When Gary Devine was picked to run for England, the manager took one look at him and asked: “You’re gonna represent your country looking like that?!” Devine had turned up with shocking pink hair, holes in his jeans, a worn out band T-shirt and unlaced Doc Martens. Not that such a punky image stopped him becoming British fell running champion, after a race up Ben Nevis, the UK’s tallest mountain, in 1990. “Years later the manager told us that Gary had changed his life,” smiles Debbie Devine, Gary’s wife and coach. “He said ‘I learned not to judge a book by its cover.’”
Thirty one years on, Devine’s wonderful and often very funny story is told in a new book, Faster! Louder! How a Punk Rocker from Yorkshire Became British Champion Fell Runner. Author Boff Whalley was previously vocalist/guitarist in Leeds anarcho-punk band Chumbawamba, but is a fell runner too. “I got into it after seeing Gary win a race and recognising him from punk gigs,” he says as we all convene on Zoom. “It made me think ‘I could do that’. But Gary’s story is more extreme than mine. It needed writing.”

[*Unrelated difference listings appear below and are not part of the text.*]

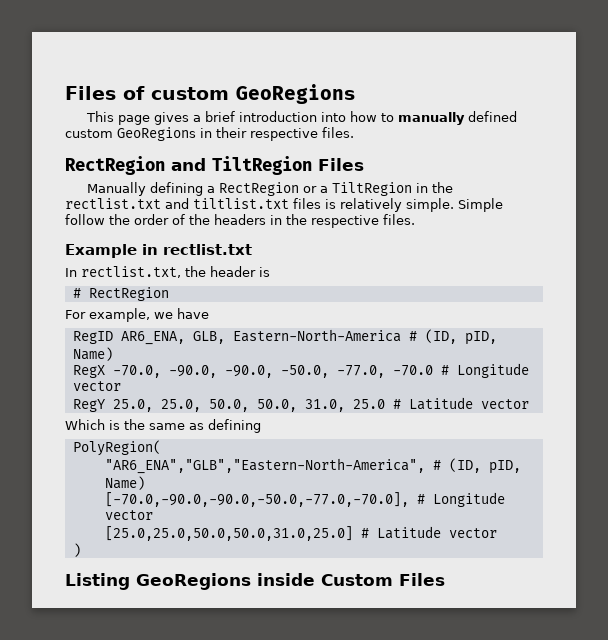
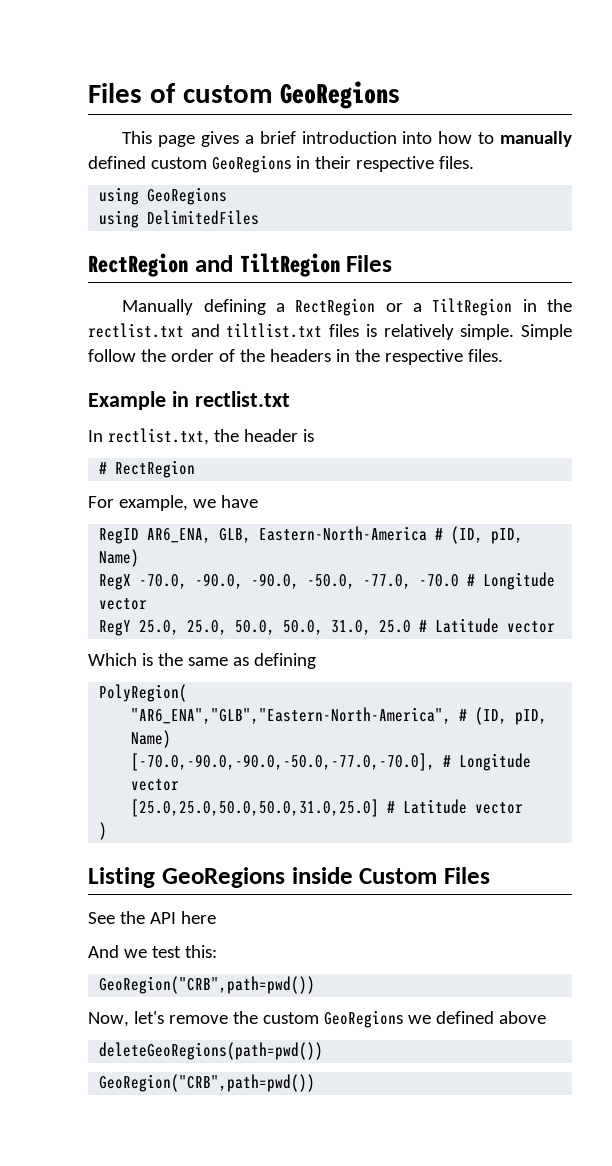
+ using GeoRegions
+ using DelimitedFiles
+ See the API here
+ And we test this:
+ GeoRegion("CRB",path=pwd())
+ Now, let's remove the custom GeoRegions we defined above
+ deleteGeoRegions(path=pwd())
+ GeoRegion("CRB",path=pwd())

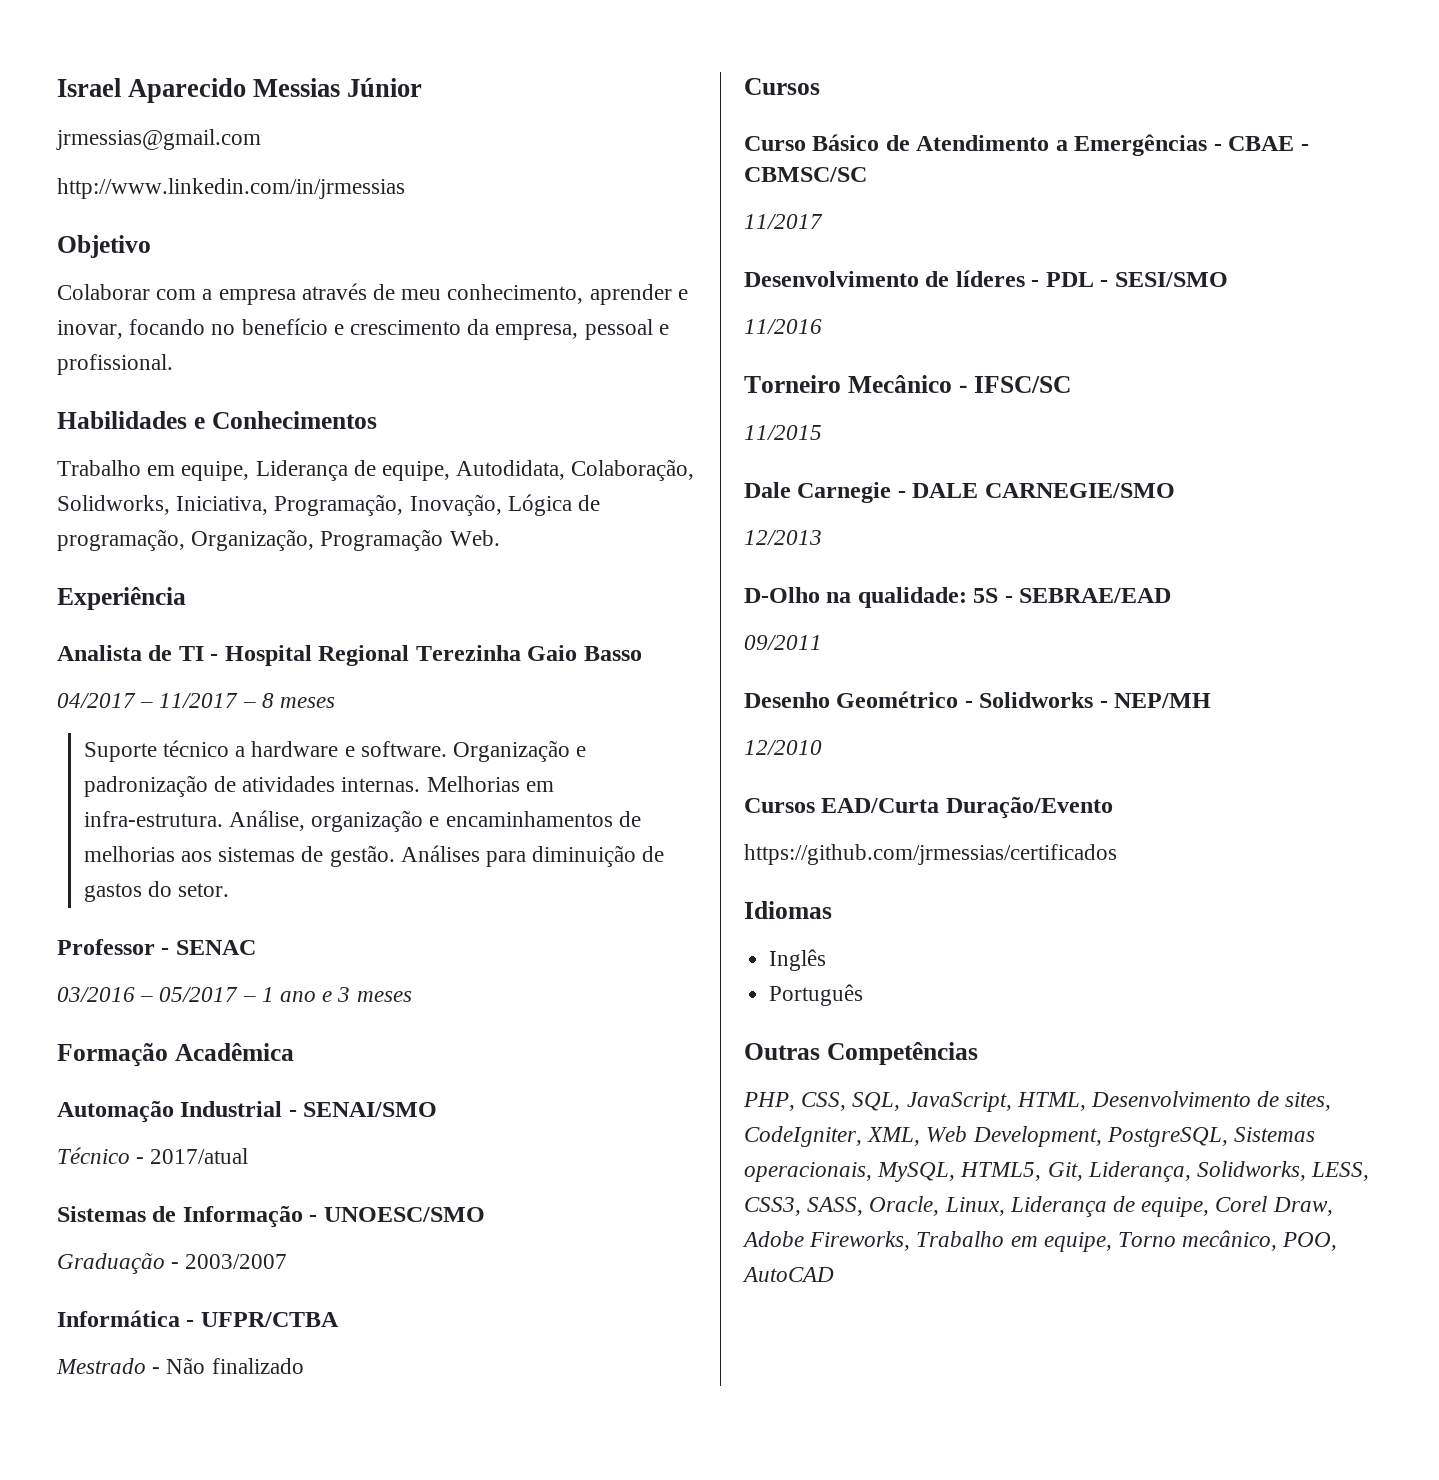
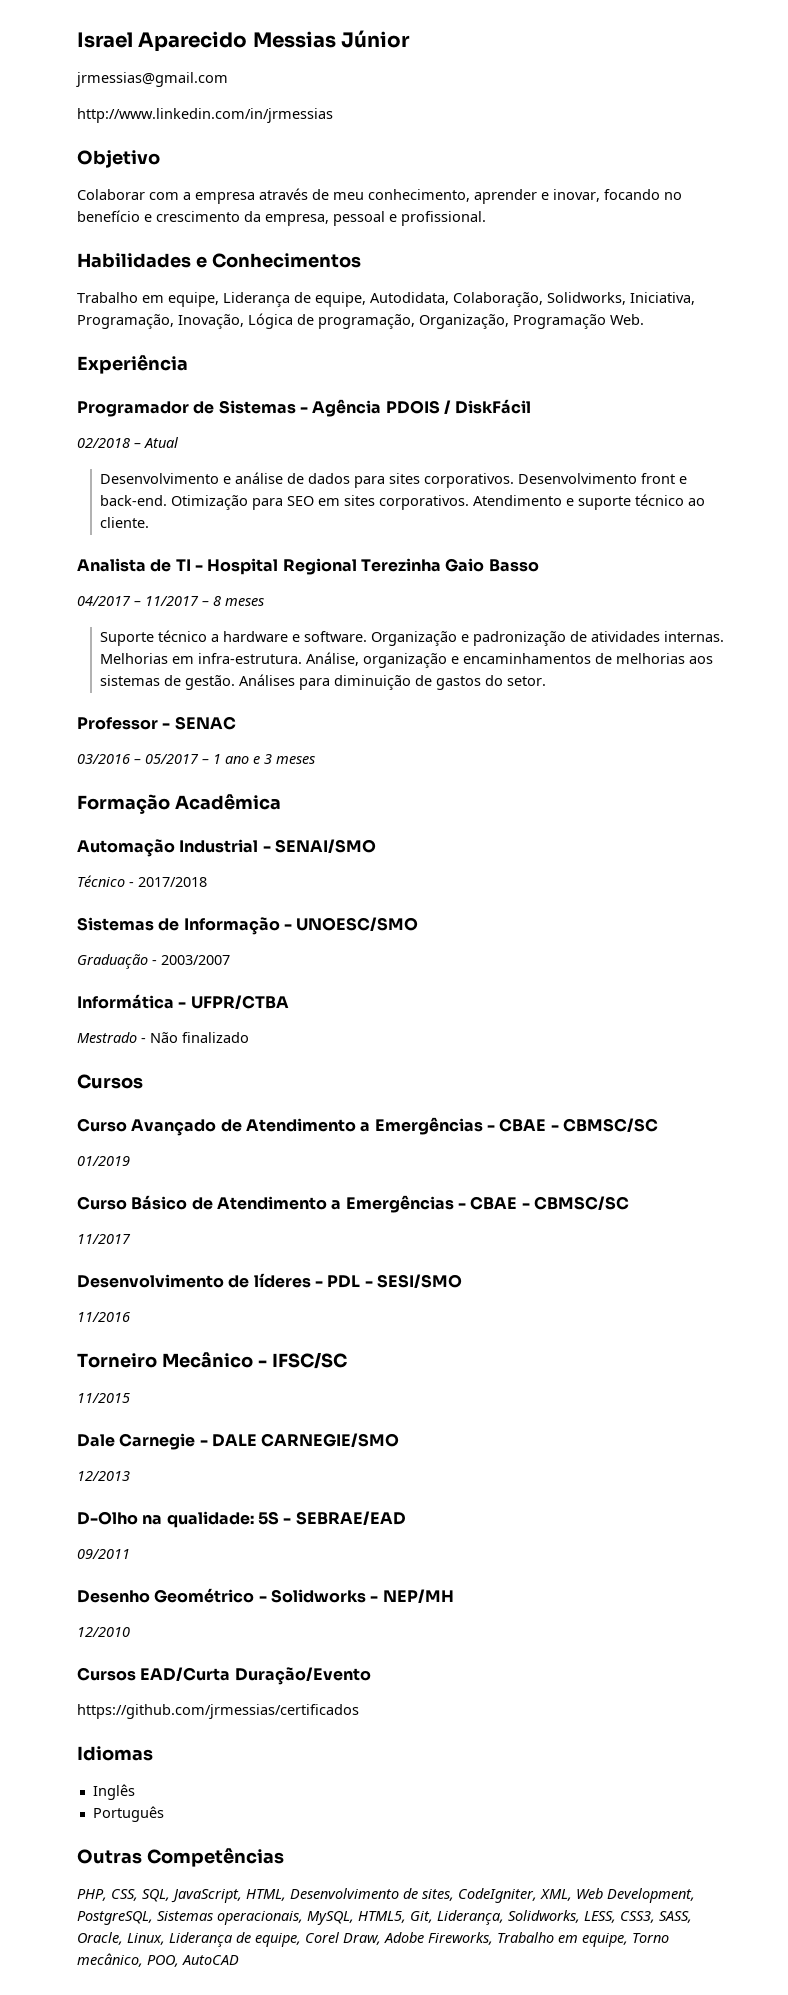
+ Programador de Sistemas - Agência PDOIS / DiskFácil
+ 02/2018 – Atual
+ Desenvolvimento e análise de dados para sites corporativos. Desenvolvimento front e back-end. Otimização para SEO em sites corporativos. Atendimento e suporte técnico ao cliente.
- Técnico - 2017/atual
+ Técnico - 2017/2018
+ Curso Avançado de Atendimento a Emergências - CBAE - CBMSC/SC
+ 01/2019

Devine grew up in hilly Ilkley, where he thought it was “quite normal” to run up and down the moors. “There was a big running section at our school,” he explains. “About 40 or 50 of us would go out on a lunchtime.”
If it was an important race, I’d just have two or three pints in the pub the night before
He was still a schoolboy when a friend of a friend lent him Dead Kennedys’ 1980 Fresh Fruit for Rotting Vegetables album, and his passions turned upside down. “A seminal moment in my life,” he grins. “It was a completely different world. I wanted to run,…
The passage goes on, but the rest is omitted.